Now I write to you at the time of a most momentous crisis in the world's history, and I do so impelled by the desire to talk with you about my country's cause and to win your just and fair appreciation for the same. I wish I could address my appeal to the American people, but having no standing and no opportunity to do so, I address it to you as to one of America's most illustrious citizens with whom it has been my privilege to entertain during many years the most friendly relations.

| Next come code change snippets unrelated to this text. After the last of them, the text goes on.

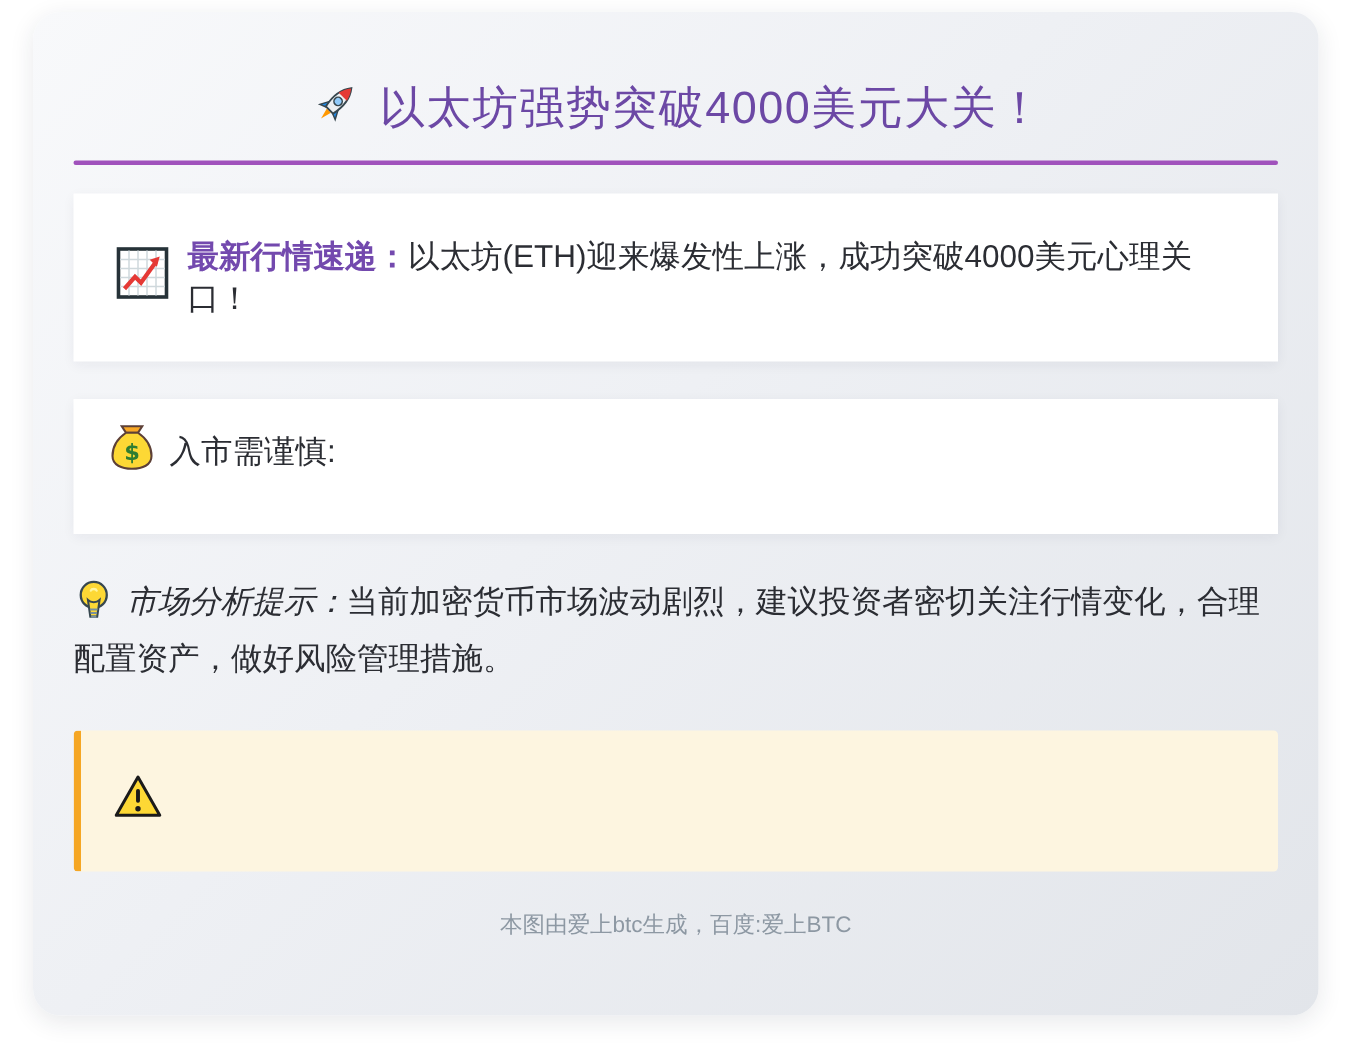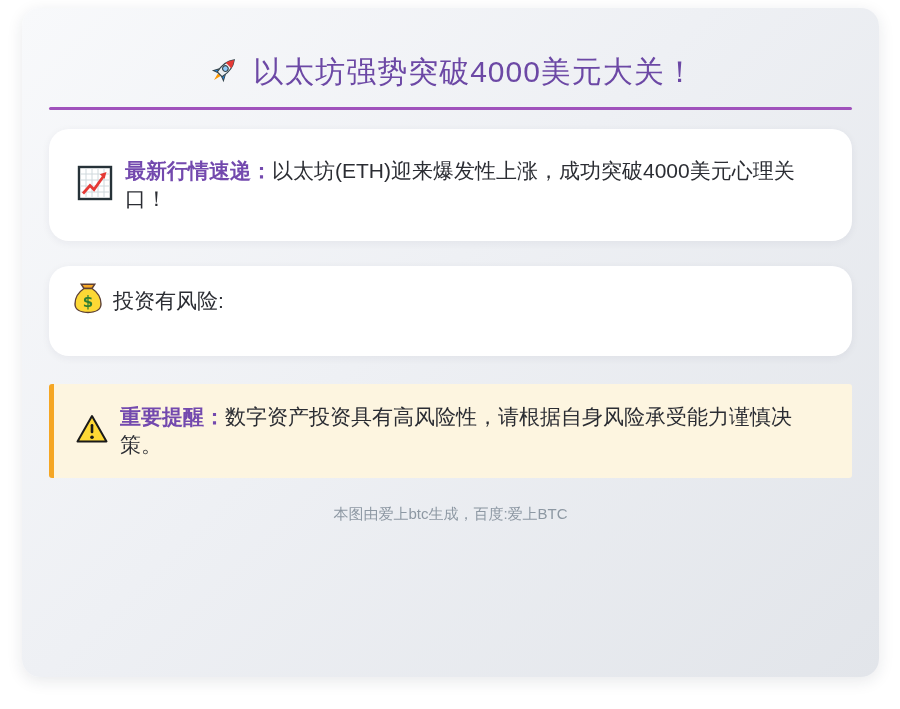--- a/index.html
+++ b/index.html
@@ -30,7 +30,7 @@
     background:#a052bc;
   }
   .card {
-    background:#ffffff; border-radius:20px;
+    background:#ffffff; border-radius:0;
     box-shadow:0 2px 8px rgba(30,40,60,0.06);
     justify-content:center;
   }

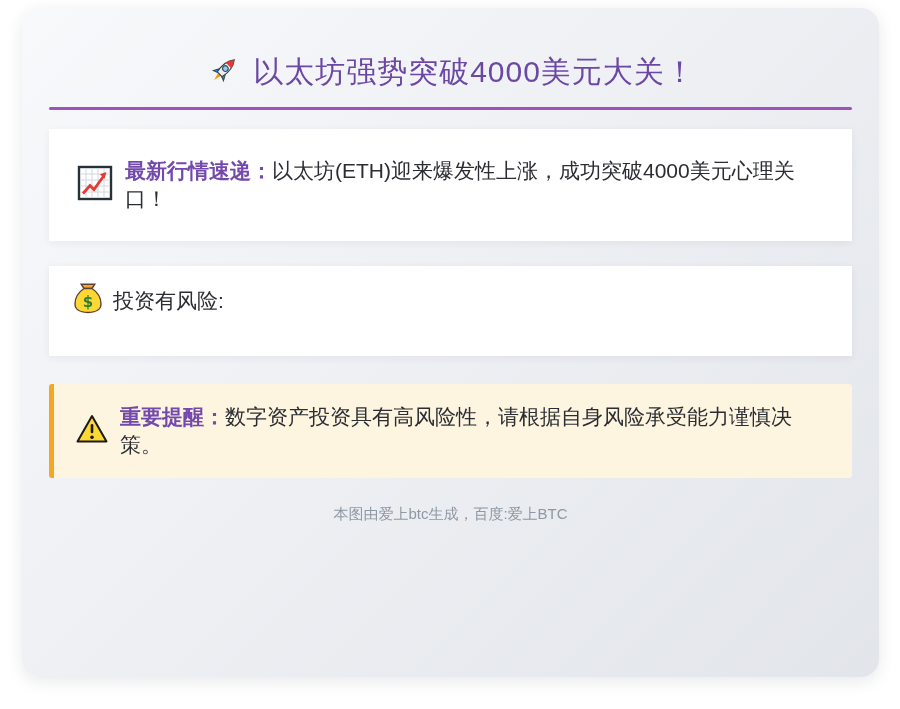--- a/index.html
+++ b/index.html
@@ -125,7 +125,7 @@
             <text x="15" y="24.5" font-size="15" font-weight="bold" fill="#2e7d32" text-anchor="middle" font-family="DejaVu Sans, sans-serif">$</text>
           </svg>
         </span>
-        <span>投资有风险:</span>
+        <span>入市需谨慎:</span>
       </div>
     </div>
 

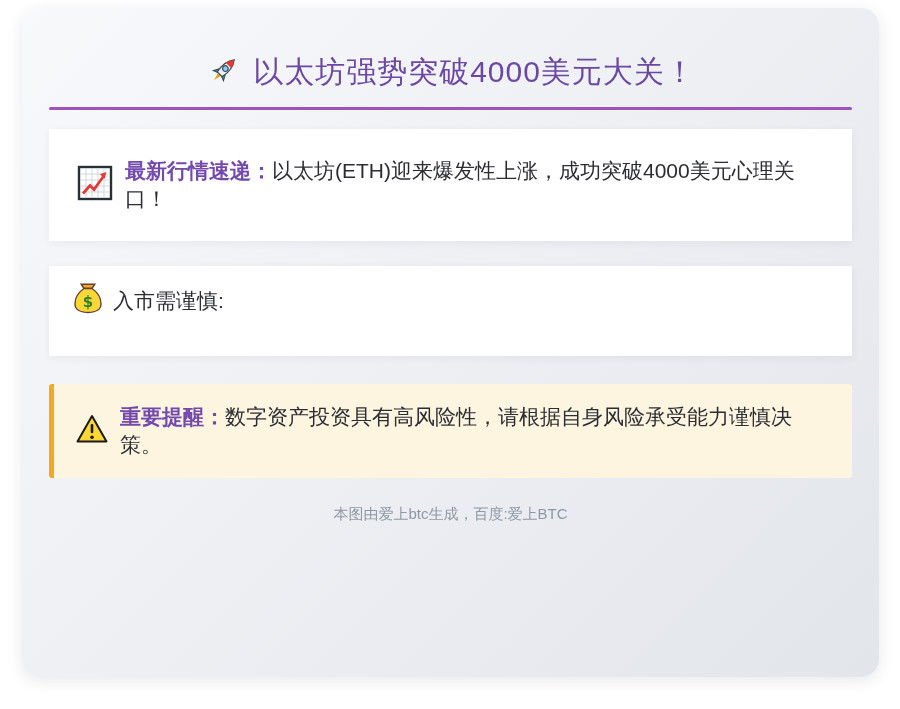--- a/index.html
+++ b/index.html
@@ -131,6 +131,12 @@
 
   </div>
 
+  <p class="analysis"><span class="icon"><svg width="27" height="30" viewBox="0 0 28 30">
+      <circle cx="14" cy="11.5" r="9" fill="#fdd835" stroke="#37474f" stroke-width="1.6"></circle>
+      <path d="M10 15 C12 17 16 17 18 15 L16.4 26.5 H11.6 Z" fill="#fdd835" stroke="#37474f" stroke-width="1.4"></path>
+      <path d="M11.4 21.5 H16.6 M11.8 24 H16.2 M12.2 26.5 H15.8" stroke="#78909c" stroke-width="1.4"></path>
+      <path d="M12 8.5 C12.5 7 15.5 7 16 8.5" fill="none" stroke="#fff59d" stroke-width="1.6" stroke-linecap="round"></path>
+    </svg></span><span class="analysis-label">市场分析提示：</span><span>当前加密货币市场波动剧烈，建议投资者密切关注行情变化，合理配置资产，做好风险管理措施。</span></p>
 
   <div class="warning-box">
     <span class="icon">

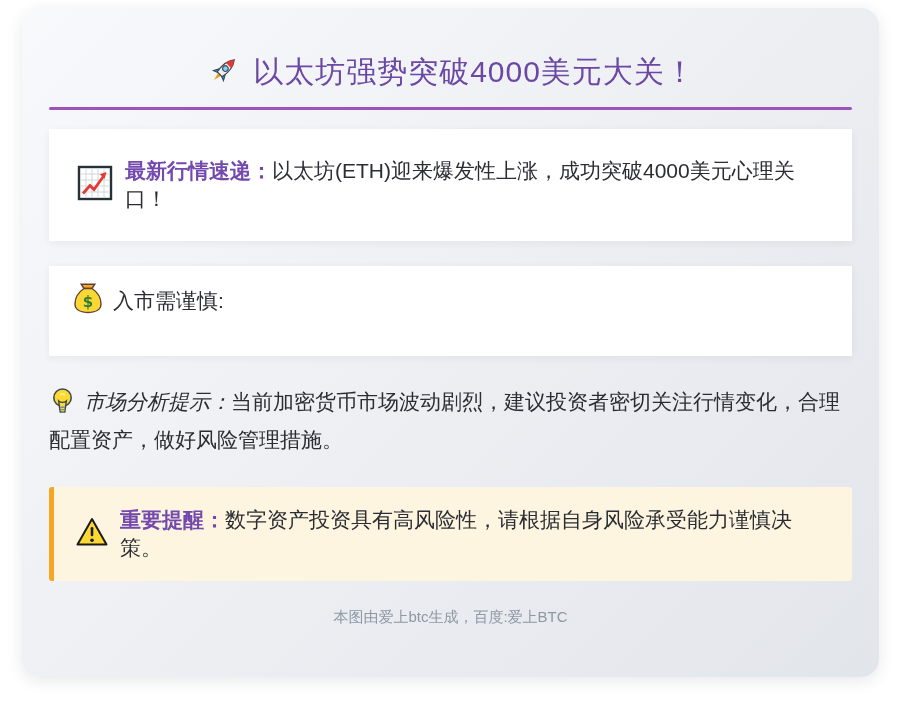--- a/index.html
+++ b/index.html
@@ -146,9 +146,6 @@
         <circle cx="16" cy="23.2" r="1.8" fill="#1a1a1a"></circle>
       </svg>
     </span>
-    <span>
-      <span class="purple-label">重要提醒：</span><span>数字资产投资具有高风险性，请根据自身风险承受能力谨慎决策。</span>
-    </span>
   </div>
 
   <div class="footer">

Since the outbreak of the war our communications with America are slow and irregular. In the beginning they were nil. From the end of July to the middle of August we received neither letters, telegrams, nor papers. I suppose it was the same with you concerning direct news from us. Our adversaries had the field all for themselves and they seem to have made the most of it. To judge from what I have learned since and from what I could glean in our papers, the New York press seem to have written about us and Germany very much in the same tone and spirit as they did about you during your last Presidential campaign. I have seen it stated that The Outlook published an article in which Austro-Hungary was accused of having brought about the war through her greed of conquest and the overbearing arrogance of her behavior toward Servia. I do not know whether I cite correctly, as I have not seen the article, and I am aware that you have severed your connection with The Outlook after your return from Brazil. I only mention the statement as an illustration of what I have said above, for if a review of the standing of The Outlook opens its columns to such a glaringly false accusation the daily papers have certainly not lagged behind.

It is natural that our adversaries should be anxious to win the sympathies of the American people. So are we. But it is not for this purpose that I now write to you. Sympathy is a sentiment and, as a rule, not to be won by argument. What I want to discuss with you are the causes of this war and the issues at stake.

The Cause of the War.

Undoubtedly the war broke out over our conflict with Servia, but this conflict was not of our seeking. We had no wish of aggrandizement or extension of power at the expense of Servia, but Servia covets territory which belongs to us, and for years has pursued her ends by the most nefarious and criminal means. The assassination of our heir to the crown and his consort was not an isolated fact, but only the most glaring link in a long chain of plotting and agitating against us. This attitude of Servia toward us dates back to the day when the gang of officers who murdered their own King came to power, and when it became their policy to keep a hold over their own people by exciting their ambitions against us. This policy reached its first climax when we declared the annexation of Bosnia and Herzegovina, which we had occupied and developed for thirty years. You were in office then, and the events of the time are familiar to you. The crisis ended then by Servia's formal acknowledgment that our annexation violated none of her rights, and by her promise to cultivate henceforth correct and friendly relations with us. This promise was not kept. The plotting continued, lies were disseminated about a pretended oppression of our South Slav population, and associations were formed for the purpose of stirring them to discontent and if possible to treason.

Things came to a second climax with the murder of Archduke Francis Ferdinand. The plot for this crime was hatched in Servia, the bombs and revolvers for its execution were furnished there, and Servian officers instructed the murder candidates in their use. At last we could stand it no longer. What we wanted from Servia was the punishment of the plotters and accomplices and a guarantee for normal relations in the future. This was the object of our ultimatum. Servia made a show of complying with some of our demands, but in reality her answer was evasive.

These facts are exposed and authenticated in the note which we sent to the powers after having presented our ultimatum in Belgrade and in the memorandum which accompanied it. I do not know whether the American papers published these documents at the time. Today they are outstripped by greater events, but for the just appreciation of our proceedings in regard to Servia they are indispensable.